Ya se ha visto que cinco años en la política española dan para muchas vueltas y muchos viajes, y el mejor ejemplo de ello es Íñigo Errejón.

Errejón puede presumir de haber participado en la fundación de tres formaciones políticas entre 2014 y 2019, en un ciclo de convulsión política que comenzó con el 15M y del que aún España no ha salido.

En los últimos meses se han escuchado voces que reprochan a Errejón su ambición, sobre todo desde dentro de Podemos, el partido que ayudó a construir y con el que rompió tras verse relegado por la dirección de Pablo Iglesias para iniciar otro proyecto junto a Manuela Carmena en Madrid.

Íñigo Errejón Galván (Madrid, 1983) vuelve ahora a la política nacional con ganas de más y será el líder político más joven de los grandes líderes que compitan en las urnas el próximo 10 de noviembre.

Su salto no ha sorprendido a muchos, quizás se ha acelerado por la convocatoria electoral, pero todos contaban, quizás hasta él mismo, con que en uno u otro momento daría el paso.

Cuatro meses en la política madrileña

Ese momento ha llegado tras sólo cuatro meses en la política autonómica, muy rápido para la «mirada larga» con la que afrontaba su futuro Errejón.

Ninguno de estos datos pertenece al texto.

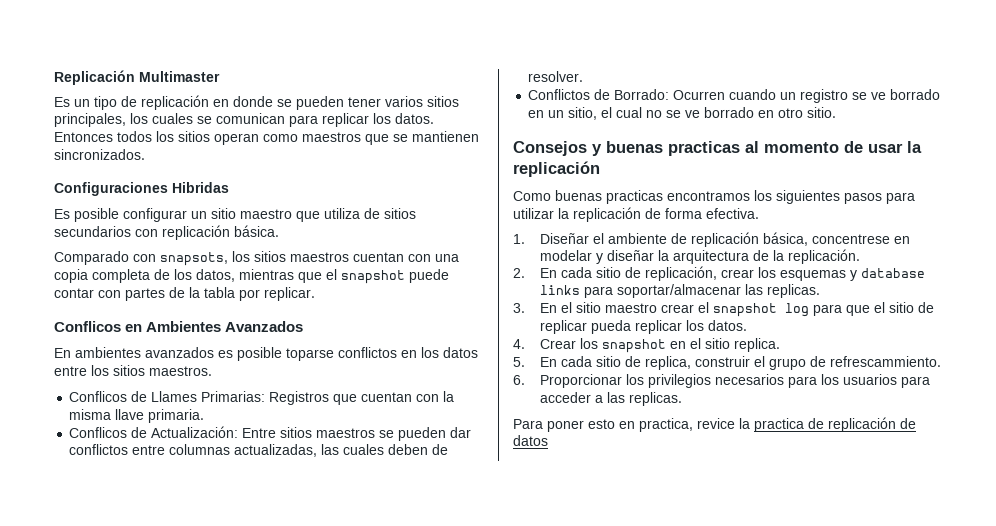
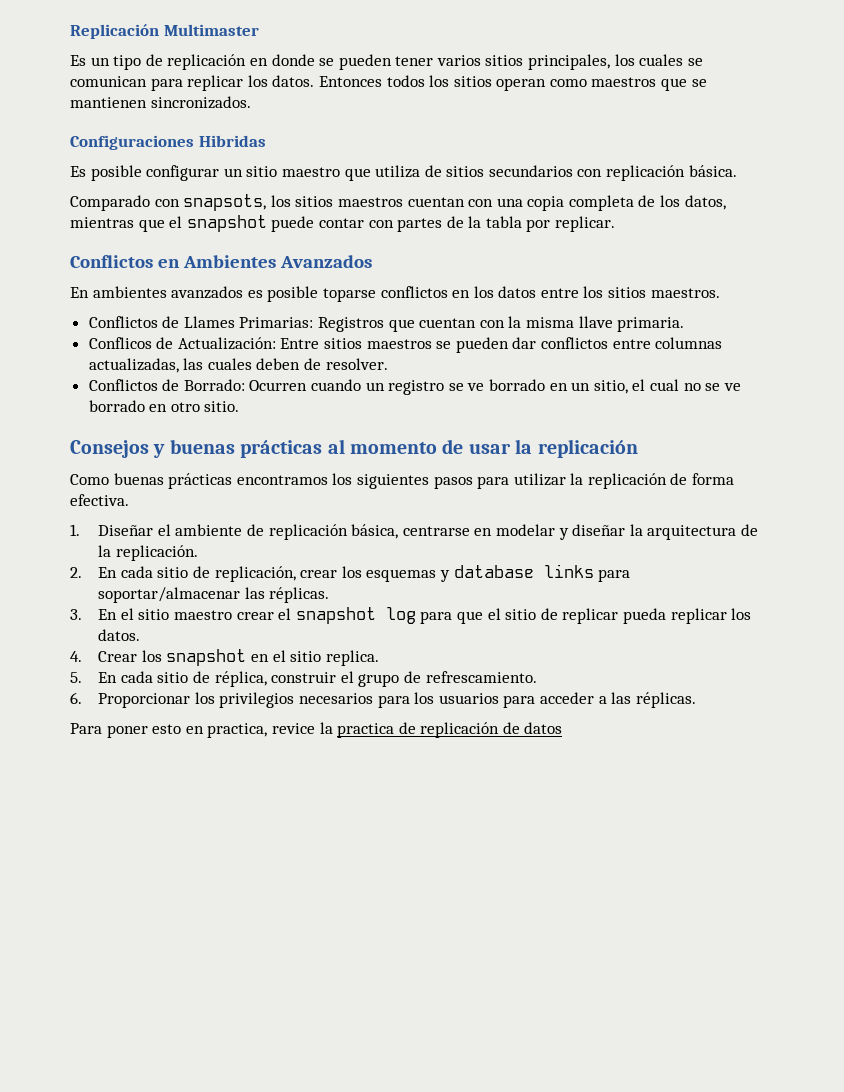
[54,321,121,332] Conflicos -> [70,255,153,268] Conflictos
[69,391,128,402] Conflicos -> [88,316,158,328] Conflictos
[668,141,740,156] practicas -> [240,440,323,458] prácticas
[606,190,663,204] practicas -> [168,473,233,489] prácticas
[811,234,890,244] concentrese -> [402,526,470,536] centrarse
[766,284,820,298] replicas. -> [269,587,330,603] réplicas.
[644,356,691,370] replica, -> [214,671,267,687] réplica,
[829,356,941,367] refrescammiento. -> [425,671,537,683] refrescamiento.
[628,392,682,406] replicas. -> [635,692,696,708] réplicas.

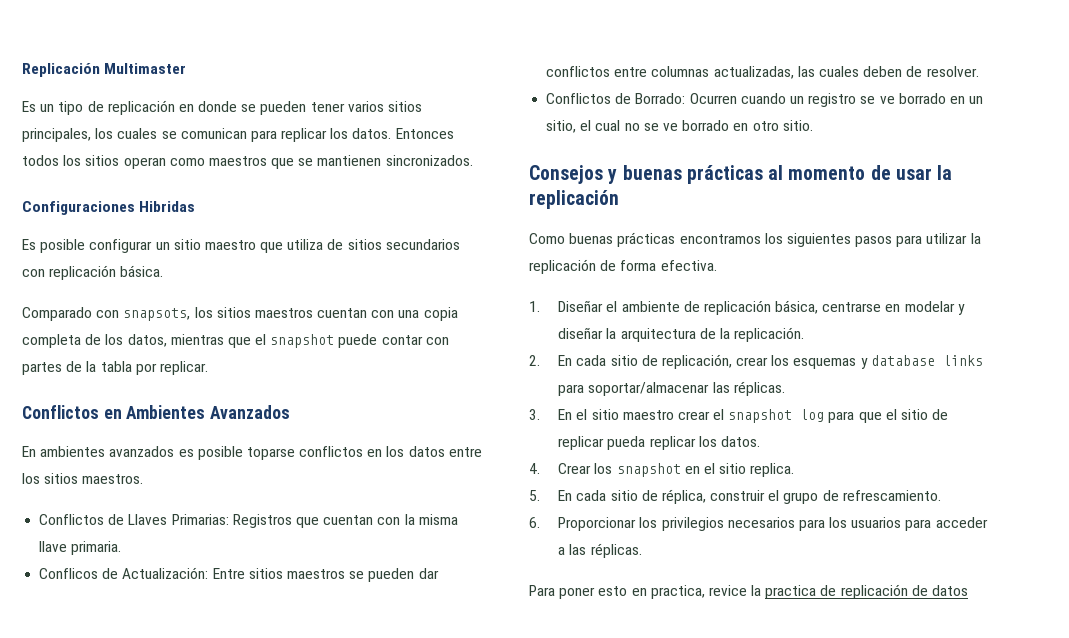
[183,316,235,328] Llames -> [128,514,168,525] Llaves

Como es sabido Iñigo Errejón -doctor en Ciencias Políticas y de la Administración por la Universidad Complutense de Madrid-, podrá plantear sus tesis en unas elecciones generales en las que pretende ser el «antídoto» contra la abstención y la palanca para que una mayoría progresista pueda llegar a la Moncloa.

Ya dejó muy claro que él hubiera aceptado la primera oferta de coalición que el presidente del Gobierno en funciones, Pedro Sánchez, ofreció a Iglesias.

No ha pasado ni un año desde que el politólogo fraguó su desvinculación de Podemos con ese famoso ‘pacto de las empanadillas’ que le incorporó a Más Madrid, la plataforma creada por la exalcaldesa de la capital para intentar revalidar el cargo.

Por delante tiene el reto de proyectar una campaña y una marca nacional en tiempo récord, aunque viene sobradamente fogueado de las campañas electorales de Podemos que él mismo ideó, desde aquella primera a las europeas en 2014 en la que pusieron la cara de Pablo Iglesias en la papeleta electoral hasta la de las generales de 2016 de la famosa «remontada».

Dice Errejón que se fue a Madrid para defender sus principios y volverá con ellos al Congreso que ya conoce -fue diputado desde 2015 hasta 2018 y secretario Político y portavoz de parlamentario de Podemos hasta que le sustituyó Irene Montero después de que las tesis «errejonistas» fueran derrotadas por las de Iglesias en la Asamblea de Vistalegre II-.

Capacidad de diálogo

Durante su estancia en la Cámara Baja se ganó los piropos de muchos adversarios políticos por su capacidad de diálogo y talante conciliador y ese llamamiento al acuerdo es lo que ahora quiere volver a poner en valor.

Otros destacan de él su paciencia para acertar con los tiempos políticos, su pragmatismo y sus dotes de estratega, las que le llevaron a tener un papel preponderante en Podemos hasta que llegó su distanciamiento con Iglesias, quien dice ahora de su relación que fueron muy amigos y que ya no lo son.

La relación de amistad con el líder de Podemos, quien le promocionó como candidato en Madrid, está ya en un punto de no retorno, lo que también será un foco de atención en el duelo electoral del 10N, y en la formación morada ya hay quien vuelve a vaticinar un trato ‘preferente’ de los medios de comunicación a Errejón, algo de lo que siempre se han quejado.

Errejón vuelve a la política nacional avalado por su notable resultado en las elecciones autonómicas del 26M: 471.538 votos, cerca de un 15 % del escrutinio y 20 escaños, que sumados a los 7 de Unidas Podemos calcaban los 27 que obtuvo el partido morado en 2015.

Antes de esos comicios, logró atraer a su lista a los ‘errejonistas’ que habían sido diputados de Podemos en la anterior legislatura, y ahora amenaza con hacer lo mismo con sus confluencias territoriales, algunas de las cuales, como Compromís, ya han preferido aliarse con Errejón antes que con Iglesias.

No en vano, Más Madrid ya comparte en el Senado el grupo Izquierda Confederal con Adelante Andalucía, Més per Mallorca, Compromís, En Marea y Catalunya en Comú Podem.

Con un trepidante lustro de experiencia política a sus espaldas, Errejón se pondrá a prueba en unas generales y se medirá con Iglesias y el resto de candidatos a la Presidencia en un momento que llega de manera un tanto apresurada pero que siempre tuvo en mente.